The second thing to surrender to is that this means you don't stop where you started. For anyone who does not have a soigneur, friend or partner with a follow car with them, this is still tricky. But the organisation has also solved this well. First of all, you can give bags to the organisation for the checkpoints along the way and one for at the finish. Due to the bad weather, they even had an extra option for this. Ideal! When I arrived in Innertkirchen (the second checkpoint at the foot of the Grimsel), I had not yet stopped or one of the volunteers came running with my bag. With no denominator-worthy delay, but with my own water bottles (which I had put in the bag beforehand) and dry clothes, I was able to continue on up the Grimsel. On top of the Grimsel the same story, I had not yet stopped or was first given hot broth and then my second bag for dry and especially extra layers of clothing. And those extra layers were just as well. The descent to the Nufenenpass was wet, foggy and cold. During the extremely fast and long descent from the Nufenen to San Gottardo, it was even so wet and cold that I went down shivering. For a while I wondered whether it was still responsible to continue descending like that, but with a motard constantly in front of or behind me who indicated the route with hand signals and came riding next to me every few minutes to check if I was OK, I never felt unsafe.

Photo: the cobbles of the San Gottardo

Cycling mecca

If at all possible, I would mainly stay in the cycling mecca of Andermatt. You can book the hotel near the finish with a discount.
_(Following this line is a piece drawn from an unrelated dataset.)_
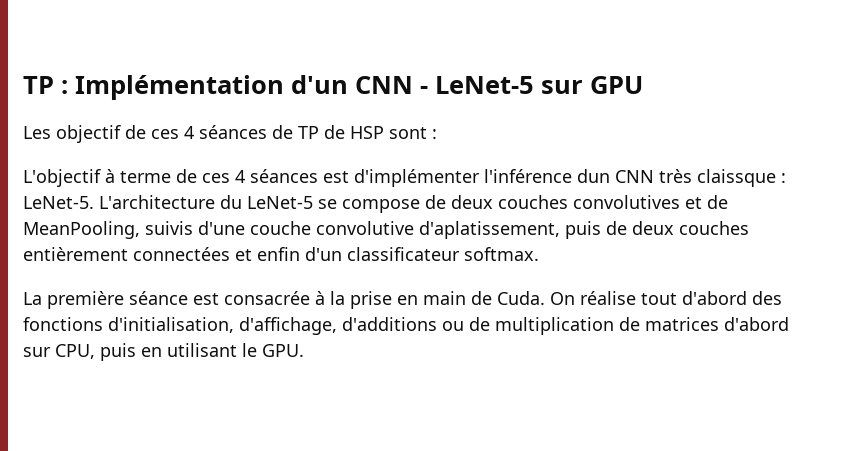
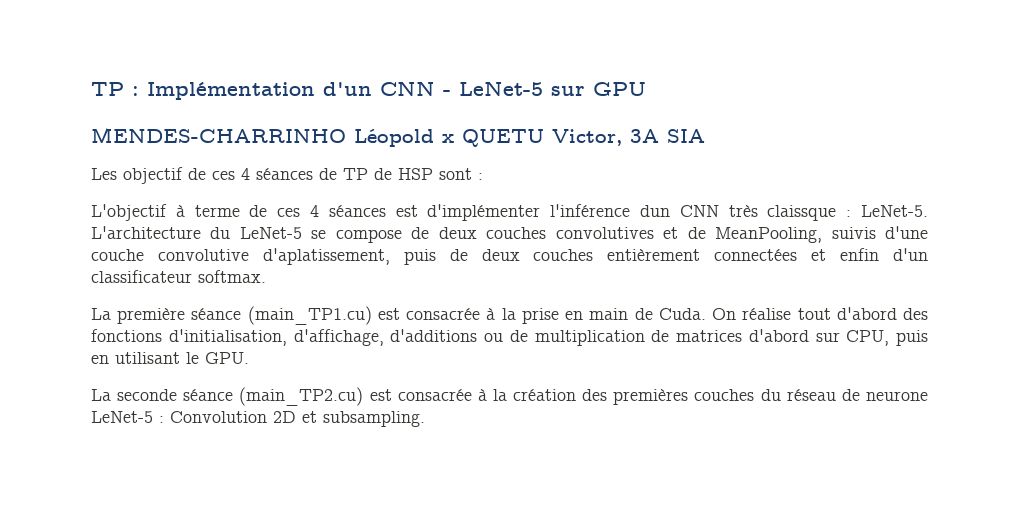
(643, 85) none -> [91,127,705,147] // MENDES-CHARRINHO Léopold x QUETU Victor, 3A SIA
(188, 298) none -> [247,306,372,325] (main_TP1.cu)
(304, 350) none -> [91,387,928,406] [91,411,425,427] // La seconde séance (main_TP2.cu) est consacrée à la création des premières couches du réseau de neurone LeNet-5 : Convolution 2D et subsampling.

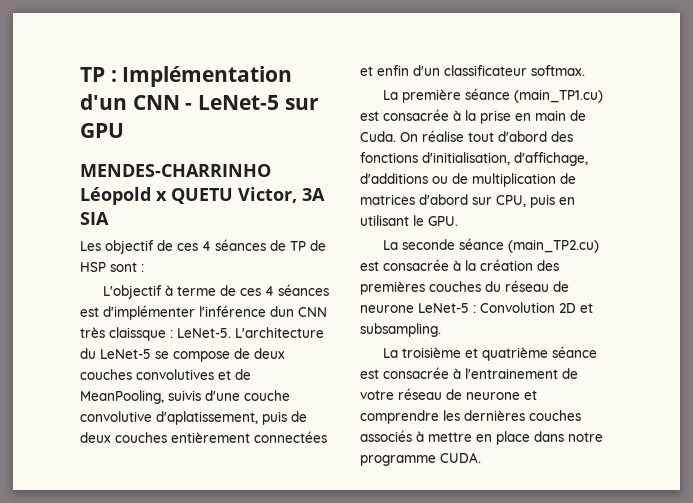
(425, 419) none -> [382,346,597,361] [360,367,578,379] [360,388,537,400] [360,410,581,424] [360,430,603,445] [360,452,481,466] // La troisième et quatrième séance est consacrée à l'entrainement de votre réseau de neurone et comprendre les dernières couches associés à mettre en place dans notre programme CUDA.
If you want to get back to Bern, there is a shuttle bus that you can book separately. It does take a while for everyone to get in, but you can shower for free and go to the sauna after the finish. During the fine meal, there is plenty of time to exchange experiences. Then you board and are safely taken from A(ndermatt) to B(ern) again. I really had a top day (and night), the only thing missing was the sun. That's why I should go again next year.....…

For anyone who still wants to this year: from Zurich to Zermatt is possible in September (you'll start even earlier, start and finish even further apart).